Car tout l’enjeu immédiat pour le nouveau Premier ministre est d’entrer en cohabitation avec le Président qui l’a nommé et dont les électeurs ont sanctionné le bilan, tout en évitant le couperet immédiat d’une motion de censure qui précipiterait le régime dans une crise institutionnelle.
Pour ce faire, Michel Barnier devra barrer à droite, car c’est là l’orientation majoritaire du pays et surtout est-ce aussi de ce côté là qu’il amortira potentiellement le risque d’une motion de censure qui à tout moment est susceptible de le renverser. Sa nomination est pour une part non négligeable tributaire de la bonne volonté provisoire du premier groupe parlementaire de l’Assemblée, le RN, qui peut pour l’instant exciper une forme de gain symbolique après sa déconvenue relative du second tour des législatives. Pour autant, l’exercice demeure hautement complexe car le nouveau chef du gouvernement devra, faute de disposer d’une majorité, tenir compte également de l’aile gauche du bloc macroniste sans laquelle il ne pourra bénéficier également d’un minimum de stabilité et de visibilité. À défaut de se couper de l’une ou de l’autre, l’issue de l’expérience gouvernementale qui commence pourrait être rapidement hypothéquée.

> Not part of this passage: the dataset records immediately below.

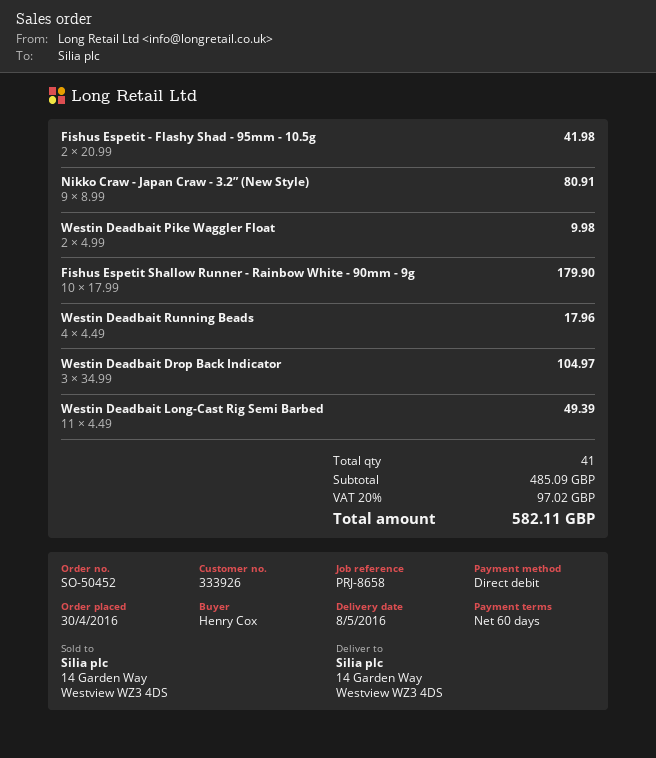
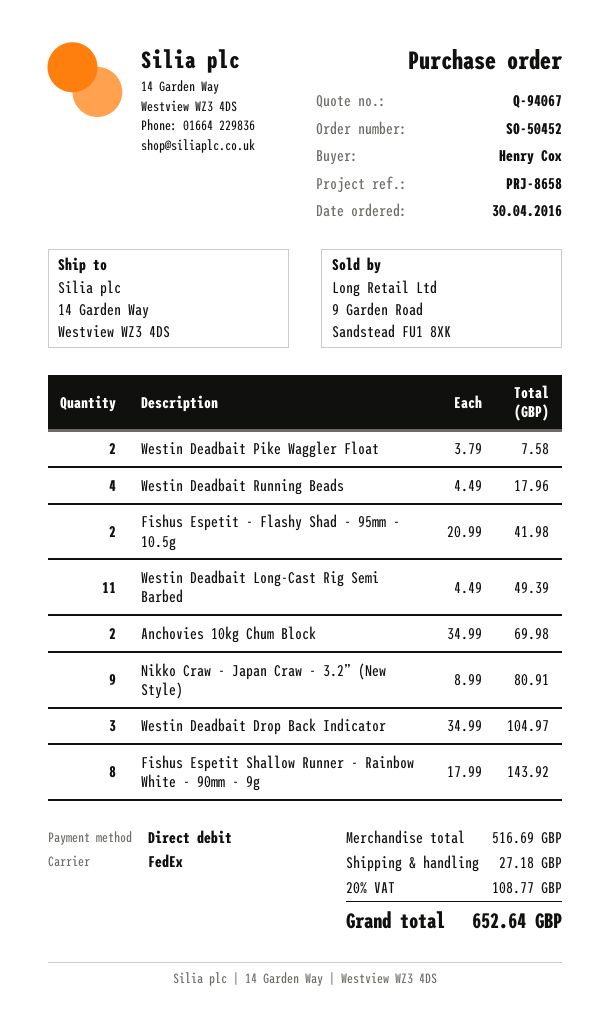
Westin Deadbait Pike Waggler Float: 2 x 4.99 = 9.98 -> 2 x 3.79 = 7.58
Fishus Espetit Shallow Runner - Rainbow White - 90mm - 9g: 10 x 17.99 = 179.90 -> 8 x 17.99 = 143.92
Anchovies 10kg Chum Block: none -> 2 x 34.99 = 69.98
subtotal: 485.09 -> 516.69
shipping: none -> 27.18
tax: 20% = 97.02 -> 20% = 108.77
total: 582.11 -> 652.64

Car c’est là que le problème persiste et non des moindres : Michel Barnier est le chef d’un gouvernement mais il n’est pas le chef d’une majorité ou alors l’est-il d’une majorité virtuelle, sans autre existence réelle que celle de ne tenir que par le bon vouloir de groupes parlementaires qui ne lui sont pas affiliés. C’est dans ce « no man’s land majoritaire » que le nouveau locataire de Matignon va devoir gréer son navire gouvernemental. La composition de celui-ci, à venir, constituera une première indication sur les intentions du Premier ministre et aussi sur le périmètre qu’il entend donner à sa coalition.

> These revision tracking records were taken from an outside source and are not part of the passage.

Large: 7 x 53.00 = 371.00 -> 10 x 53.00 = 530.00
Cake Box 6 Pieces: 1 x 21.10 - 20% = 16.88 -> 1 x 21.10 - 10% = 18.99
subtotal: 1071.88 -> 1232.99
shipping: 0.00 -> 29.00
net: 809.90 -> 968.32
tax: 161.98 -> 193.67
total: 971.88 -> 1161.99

Tout dans cette affaire se joue en chirurgie fine, dans un jeu de fragiles porcelaines où la moindre faute de carre est susceptible de dévier de sa trajectoire le plus précaire des équilibres parlementaires dans lequel est entré la Ve République.
Le chef de l’Etat a de son côté tout intérêt à respecter les prérogatives de l’autre tête de l’exécutif car l’échec de cette dernière le laisserait à découvert, seul et unique responsable d’une situation qu’il a par ses années d’exercice hautement personnel du pouvoir contribué à largement créer. Si c’est au Parlement que le Premier ministre devra chercher et tirer sa légitimité à gouverner, c’est aussi en marquant une rupture et en incarnant une alternance avec celui qu’il a nommé qu’il y parviendra en toute clarté.